This allows for flexible logging setups, for example having a StreamHandler
at
the bottom of the stack that will log anything to disk, and on top of that add
a MailHandler
that will send emails only when an error message is logged.
Handlers also have a $bubble
property which defines whether they block the
record or not if they handled it. In this example, setting the MailHandler
’s
$bubble
argument to false means that records handled by the MailHandler
will
not propagate to the StreamHandler
anymore.
You can create many Logger
s, each defining a channel (e.g.: db, request,
router, ..) and each of them combining various handlers, which can be shared
or not. The channel is reflected in the logs and allows you to easily see or
filter records.
Each Handler also has a Formatter, a default one with settings that make sense
will be created if you don’t set one. The formatters normalize and format
incoming records so that they can be used by the handlers to output useful
information.
Custom severity levels are not available. Only the eight
RFC 5424 levels (debug, info, notice,
warning, error, critical, alert, emergency) are present for basic filtering
purposes, but for sorting and other use cases that would require
flexibility, you should add Processors to the Logger that can add extra
information (tags, user ip, ..) to the records before they are handled.
Monolog supports the logging levels described by RFC 5424.
DEBUG (100): Detailed debug information.
INFO (200): Interesting events. Examples: User logs in, SQL logs.

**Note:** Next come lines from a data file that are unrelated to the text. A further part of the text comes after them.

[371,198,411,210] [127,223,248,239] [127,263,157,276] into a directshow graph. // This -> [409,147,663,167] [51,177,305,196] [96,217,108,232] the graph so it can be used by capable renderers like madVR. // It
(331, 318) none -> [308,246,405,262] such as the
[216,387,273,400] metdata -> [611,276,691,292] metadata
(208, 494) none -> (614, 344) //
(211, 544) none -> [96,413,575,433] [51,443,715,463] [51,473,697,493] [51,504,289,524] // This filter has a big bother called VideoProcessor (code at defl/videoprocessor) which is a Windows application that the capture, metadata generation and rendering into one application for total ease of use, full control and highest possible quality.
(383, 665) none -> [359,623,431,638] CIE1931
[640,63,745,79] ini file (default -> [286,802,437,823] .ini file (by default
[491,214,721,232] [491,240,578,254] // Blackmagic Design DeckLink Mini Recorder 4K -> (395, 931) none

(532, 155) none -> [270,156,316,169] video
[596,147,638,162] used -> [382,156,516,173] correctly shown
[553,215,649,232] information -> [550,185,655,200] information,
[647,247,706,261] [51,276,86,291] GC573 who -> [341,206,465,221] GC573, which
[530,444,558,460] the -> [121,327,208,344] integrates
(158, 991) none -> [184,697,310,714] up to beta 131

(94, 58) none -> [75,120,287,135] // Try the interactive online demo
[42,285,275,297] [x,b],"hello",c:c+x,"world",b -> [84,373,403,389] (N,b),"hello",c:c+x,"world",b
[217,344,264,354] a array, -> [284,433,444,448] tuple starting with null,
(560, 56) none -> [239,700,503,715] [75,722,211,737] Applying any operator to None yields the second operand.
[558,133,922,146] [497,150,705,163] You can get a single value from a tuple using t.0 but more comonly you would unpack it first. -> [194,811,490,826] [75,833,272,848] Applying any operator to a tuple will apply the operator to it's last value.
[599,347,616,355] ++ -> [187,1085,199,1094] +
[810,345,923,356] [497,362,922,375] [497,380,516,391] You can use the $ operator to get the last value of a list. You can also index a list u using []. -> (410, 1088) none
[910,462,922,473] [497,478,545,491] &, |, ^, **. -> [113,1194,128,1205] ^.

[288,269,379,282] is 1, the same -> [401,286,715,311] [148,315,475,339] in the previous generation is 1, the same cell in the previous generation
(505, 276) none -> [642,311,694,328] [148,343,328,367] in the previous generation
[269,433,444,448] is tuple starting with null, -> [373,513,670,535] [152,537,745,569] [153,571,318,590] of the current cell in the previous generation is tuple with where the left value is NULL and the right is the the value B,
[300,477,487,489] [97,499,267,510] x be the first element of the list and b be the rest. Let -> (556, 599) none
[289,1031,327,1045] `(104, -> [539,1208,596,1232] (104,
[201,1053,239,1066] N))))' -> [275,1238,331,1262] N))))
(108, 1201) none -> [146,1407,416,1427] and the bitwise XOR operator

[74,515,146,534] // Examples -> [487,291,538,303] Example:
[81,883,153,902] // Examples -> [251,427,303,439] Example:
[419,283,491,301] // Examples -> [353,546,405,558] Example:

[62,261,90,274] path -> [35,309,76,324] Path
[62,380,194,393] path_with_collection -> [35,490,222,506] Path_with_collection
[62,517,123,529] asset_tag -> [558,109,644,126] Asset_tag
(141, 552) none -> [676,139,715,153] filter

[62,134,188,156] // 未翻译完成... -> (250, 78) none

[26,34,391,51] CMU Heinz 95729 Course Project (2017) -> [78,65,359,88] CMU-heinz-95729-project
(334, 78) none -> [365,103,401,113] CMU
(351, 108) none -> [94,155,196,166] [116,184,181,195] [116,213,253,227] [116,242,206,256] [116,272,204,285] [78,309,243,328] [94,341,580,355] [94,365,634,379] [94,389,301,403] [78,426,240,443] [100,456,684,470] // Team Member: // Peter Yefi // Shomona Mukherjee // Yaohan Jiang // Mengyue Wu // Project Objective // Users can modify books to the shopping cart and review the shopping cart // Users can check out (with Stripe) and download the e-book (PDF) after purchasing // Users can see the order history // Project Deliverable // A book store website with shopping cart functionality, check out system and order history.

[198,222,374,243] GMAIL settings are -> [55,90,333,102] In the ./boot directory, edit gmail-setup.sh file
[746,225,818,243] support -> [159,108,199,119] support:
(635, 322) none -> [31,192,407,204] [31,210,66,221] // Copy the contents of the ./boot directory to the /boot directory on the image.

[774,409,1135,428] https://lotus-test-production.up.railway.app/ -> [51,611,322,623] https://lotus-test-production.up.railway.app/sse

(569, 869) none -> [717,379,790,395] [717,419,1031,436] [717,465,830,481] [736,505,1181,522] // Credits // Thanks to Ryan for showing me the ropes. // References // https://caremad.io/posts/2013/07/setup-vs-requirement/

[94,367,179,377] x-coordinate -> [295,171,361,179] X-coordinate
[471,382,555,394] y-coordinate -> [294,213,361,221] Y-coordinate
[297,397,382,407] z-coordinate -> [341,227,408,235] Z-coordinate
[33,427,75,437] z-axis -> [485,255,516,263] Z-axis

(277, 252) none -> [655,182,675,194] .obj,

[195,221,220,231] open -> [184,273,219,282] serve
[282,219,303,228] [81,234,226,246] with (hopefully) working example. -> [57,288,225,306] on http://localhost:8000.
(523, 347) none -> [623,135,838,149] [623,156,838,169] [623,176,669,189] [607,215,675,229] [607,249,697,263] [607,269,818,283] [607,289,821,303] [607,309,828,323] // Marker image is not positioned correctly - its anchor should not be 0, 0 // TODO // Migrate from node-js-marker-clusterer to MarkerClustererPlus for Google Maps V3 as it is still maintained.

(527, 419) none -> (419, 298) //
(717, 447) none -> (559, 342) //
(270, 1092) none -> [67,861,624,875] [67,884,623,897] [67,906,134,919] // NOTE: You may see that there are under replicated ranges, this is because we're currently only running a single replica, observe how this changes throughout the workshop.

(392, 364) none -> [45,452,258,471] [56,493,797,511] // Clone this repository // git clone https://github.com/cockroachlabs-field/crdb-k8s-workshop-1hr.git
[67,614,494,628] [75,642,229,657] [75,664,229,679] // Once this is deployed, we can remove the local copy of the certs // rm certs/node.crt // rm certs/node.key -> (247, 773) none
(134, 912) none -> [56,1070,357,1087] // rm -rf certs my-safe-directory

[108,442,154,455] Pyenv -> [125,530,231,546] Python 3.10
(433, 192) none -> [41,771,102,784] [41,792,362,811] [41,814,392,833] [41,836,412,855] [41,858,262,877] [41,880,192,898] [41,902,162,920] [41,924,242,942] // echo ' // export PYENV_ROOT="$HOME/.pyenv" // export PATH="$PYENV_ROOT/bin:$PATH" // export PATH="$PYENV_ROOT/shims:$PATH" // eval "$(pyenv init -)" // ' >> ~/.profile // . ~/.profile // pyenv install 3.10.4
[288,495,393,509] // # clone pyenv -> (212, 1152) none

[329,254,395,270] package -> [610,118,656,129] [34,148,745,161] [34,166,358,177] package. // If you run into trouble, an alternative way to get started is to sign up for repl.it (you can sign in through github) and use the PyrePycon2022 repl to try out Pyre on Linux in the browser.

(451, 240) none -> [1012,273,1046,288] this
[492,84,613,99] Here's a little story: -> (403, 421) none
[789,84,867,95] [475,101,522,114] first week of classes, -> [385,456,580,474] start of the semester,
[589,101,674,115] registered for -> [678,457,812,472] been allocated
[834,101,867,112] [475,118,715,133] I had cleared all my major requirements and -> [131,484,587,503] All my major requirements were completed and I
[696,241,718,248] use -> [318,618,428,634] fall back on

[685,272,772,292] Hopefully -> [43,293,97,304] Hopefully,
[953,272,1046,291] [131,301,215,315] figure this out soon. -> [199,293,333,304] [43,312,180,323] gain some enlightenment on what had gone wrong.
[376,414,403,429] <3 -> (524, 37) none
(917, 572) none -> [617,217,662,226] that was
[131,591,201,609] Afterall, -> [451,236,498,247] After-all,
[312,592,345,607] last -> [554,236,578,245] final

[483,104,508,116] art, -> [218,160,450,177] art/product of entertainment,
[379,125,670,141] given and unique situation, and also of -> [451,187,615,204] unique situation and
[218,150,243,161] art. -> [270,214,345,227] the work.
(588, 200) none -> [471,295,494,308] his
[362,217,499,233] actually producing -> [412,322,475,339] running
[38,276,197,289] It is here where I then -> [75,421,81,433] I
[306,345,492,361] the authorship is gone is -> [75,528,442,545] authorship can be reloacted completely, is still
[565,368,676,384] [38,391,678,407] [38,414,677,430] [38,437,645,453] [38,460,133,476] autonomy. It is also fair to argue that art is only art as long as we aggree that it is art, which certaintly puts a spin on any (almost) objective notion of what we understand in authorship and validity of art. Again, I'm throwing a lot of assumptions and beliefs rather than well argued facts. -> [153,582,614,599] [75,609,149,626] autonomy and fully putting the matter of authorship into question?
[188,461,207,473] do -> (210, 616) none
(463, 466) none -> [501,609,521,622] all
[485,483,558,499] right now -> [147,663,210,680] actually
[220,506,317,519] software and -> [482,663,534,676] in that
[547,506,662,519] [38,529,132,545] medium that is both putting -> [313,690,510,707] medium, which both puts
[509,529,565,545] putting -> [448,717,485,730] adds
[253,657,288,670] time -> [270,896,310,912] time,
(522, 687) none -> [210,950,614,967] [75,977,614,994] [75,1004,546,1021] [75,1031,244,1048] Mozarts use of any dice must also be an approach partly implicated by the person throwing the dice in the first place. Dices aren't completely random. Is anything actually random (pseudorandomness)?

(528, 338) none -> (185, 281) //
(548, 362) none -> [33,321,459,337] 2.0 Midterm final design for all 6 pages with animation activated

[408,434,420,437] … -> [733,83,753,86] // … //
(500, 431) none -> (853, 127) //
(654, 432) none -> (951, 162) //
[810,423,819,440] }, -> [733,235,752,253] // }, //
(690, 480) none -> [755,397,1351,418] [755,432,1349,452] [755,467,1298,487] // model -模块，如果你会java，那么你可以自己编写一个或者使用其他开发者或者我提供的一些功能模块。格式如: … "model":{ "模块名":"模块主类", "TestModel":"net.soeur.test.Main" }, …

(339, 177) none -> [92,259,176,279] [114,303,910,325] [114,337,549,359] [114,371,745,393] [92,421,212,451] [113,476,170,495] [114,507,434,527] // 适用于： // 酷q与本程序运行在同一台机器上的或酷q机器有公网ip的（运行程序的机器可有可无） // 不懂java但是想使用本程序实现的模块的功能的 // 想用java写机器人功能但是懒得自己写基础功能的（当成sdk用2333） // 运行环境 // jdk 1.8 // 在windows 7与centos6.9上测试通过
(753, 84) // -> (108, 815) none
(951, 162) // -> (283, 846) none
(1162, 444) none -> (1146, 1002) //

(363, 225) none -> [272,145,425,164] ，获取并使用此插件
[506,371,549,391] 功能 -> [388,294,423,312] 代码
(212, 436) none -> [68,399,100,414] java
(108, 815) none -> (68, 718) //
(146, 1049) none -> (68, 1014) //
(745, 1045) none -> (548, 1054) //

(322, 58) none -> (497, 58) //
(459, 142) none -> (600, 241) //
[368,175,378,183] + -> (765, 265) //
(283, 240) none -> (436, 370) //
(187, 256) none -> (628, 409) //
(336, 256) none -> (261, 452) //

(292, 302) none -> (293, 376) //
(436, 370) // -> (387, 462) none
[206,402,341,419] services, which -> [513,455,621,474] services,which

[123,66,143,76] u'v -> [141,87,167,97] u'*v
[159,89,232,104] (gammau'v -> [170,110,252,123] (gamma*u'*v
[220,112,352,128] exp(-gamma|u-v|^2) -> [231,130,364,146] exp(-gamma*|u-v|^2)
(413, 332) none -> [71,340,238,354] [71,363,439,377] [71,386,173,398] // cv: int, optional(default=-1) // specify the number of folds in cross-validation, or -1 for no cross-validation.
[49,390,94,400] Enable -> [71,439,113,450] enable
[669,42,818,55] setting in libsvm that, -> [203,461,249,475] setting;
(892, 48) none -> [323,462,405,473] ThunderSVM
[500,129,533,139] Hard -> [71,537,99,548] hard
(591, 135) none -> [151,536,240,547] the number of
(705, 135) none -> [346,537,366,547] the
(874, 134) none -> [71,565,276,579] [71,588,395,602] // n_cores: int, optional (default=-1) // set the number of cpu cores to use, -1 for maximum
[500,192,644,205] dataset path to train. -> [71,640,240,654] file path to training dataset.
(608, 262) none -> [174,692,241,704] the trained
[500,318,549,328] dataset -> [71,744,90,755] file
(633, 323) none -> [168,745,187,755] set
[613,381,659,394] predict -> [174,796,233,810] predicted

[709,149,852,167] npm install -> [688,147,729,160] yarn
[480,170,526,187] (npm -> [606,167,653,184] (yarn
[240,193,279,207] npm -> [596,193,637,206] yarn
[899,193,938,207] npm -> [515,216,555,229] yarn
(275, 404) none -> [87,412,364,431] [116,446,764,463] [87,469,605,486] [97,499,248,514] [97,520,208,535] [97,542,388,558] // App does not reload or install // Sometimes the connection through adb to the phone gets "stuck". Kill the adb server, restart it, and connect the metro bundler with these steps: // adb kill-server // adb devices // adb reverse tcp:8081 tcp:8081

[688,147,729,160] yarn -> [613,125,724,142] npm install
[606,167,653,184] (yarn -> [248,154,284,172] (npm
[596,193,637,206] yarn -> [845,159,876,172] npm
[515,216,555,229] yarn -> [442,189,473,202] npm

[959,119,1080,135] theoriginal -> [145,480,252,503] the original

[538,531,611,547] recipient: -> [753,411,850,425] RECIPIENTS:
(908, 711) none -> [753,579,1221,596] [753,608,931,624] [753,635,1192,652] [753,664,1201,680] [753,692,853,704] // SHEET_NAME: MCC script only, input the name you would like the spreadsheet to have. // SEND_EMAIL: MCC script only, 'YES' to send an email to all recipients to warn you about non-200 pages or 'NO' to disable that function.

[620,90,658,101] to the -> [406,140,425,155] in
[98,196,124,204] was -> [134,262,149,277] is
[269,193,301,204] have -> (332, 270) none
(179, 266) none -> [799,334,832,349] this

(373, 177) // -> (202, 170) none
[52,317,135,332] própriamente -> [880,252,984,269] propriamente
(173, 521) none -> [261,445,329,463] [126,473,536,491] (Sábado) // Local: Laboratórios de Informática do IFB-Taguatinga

NOTICE (250): Normal but significant events.
WARNING (300): Exceptional occurrences that are not errors. Examples:
Use of deprecated APIs, poor use of an API, undesirable things that are not
necessarily wrong.
ERROR (400): Runtime errors that do not require immediate action but
should typically be logged and monitored.
CRITICAL (500): Critical conditions. Example: Application component
unavailable, unexpected exception.
ALERT (550): Action must be taken immediately. Example: Entire website
down, database unavailable, etc. This should trigger the SMS alerts and wake
you up.
EMERGENCY (600): Emergency: system is unusable.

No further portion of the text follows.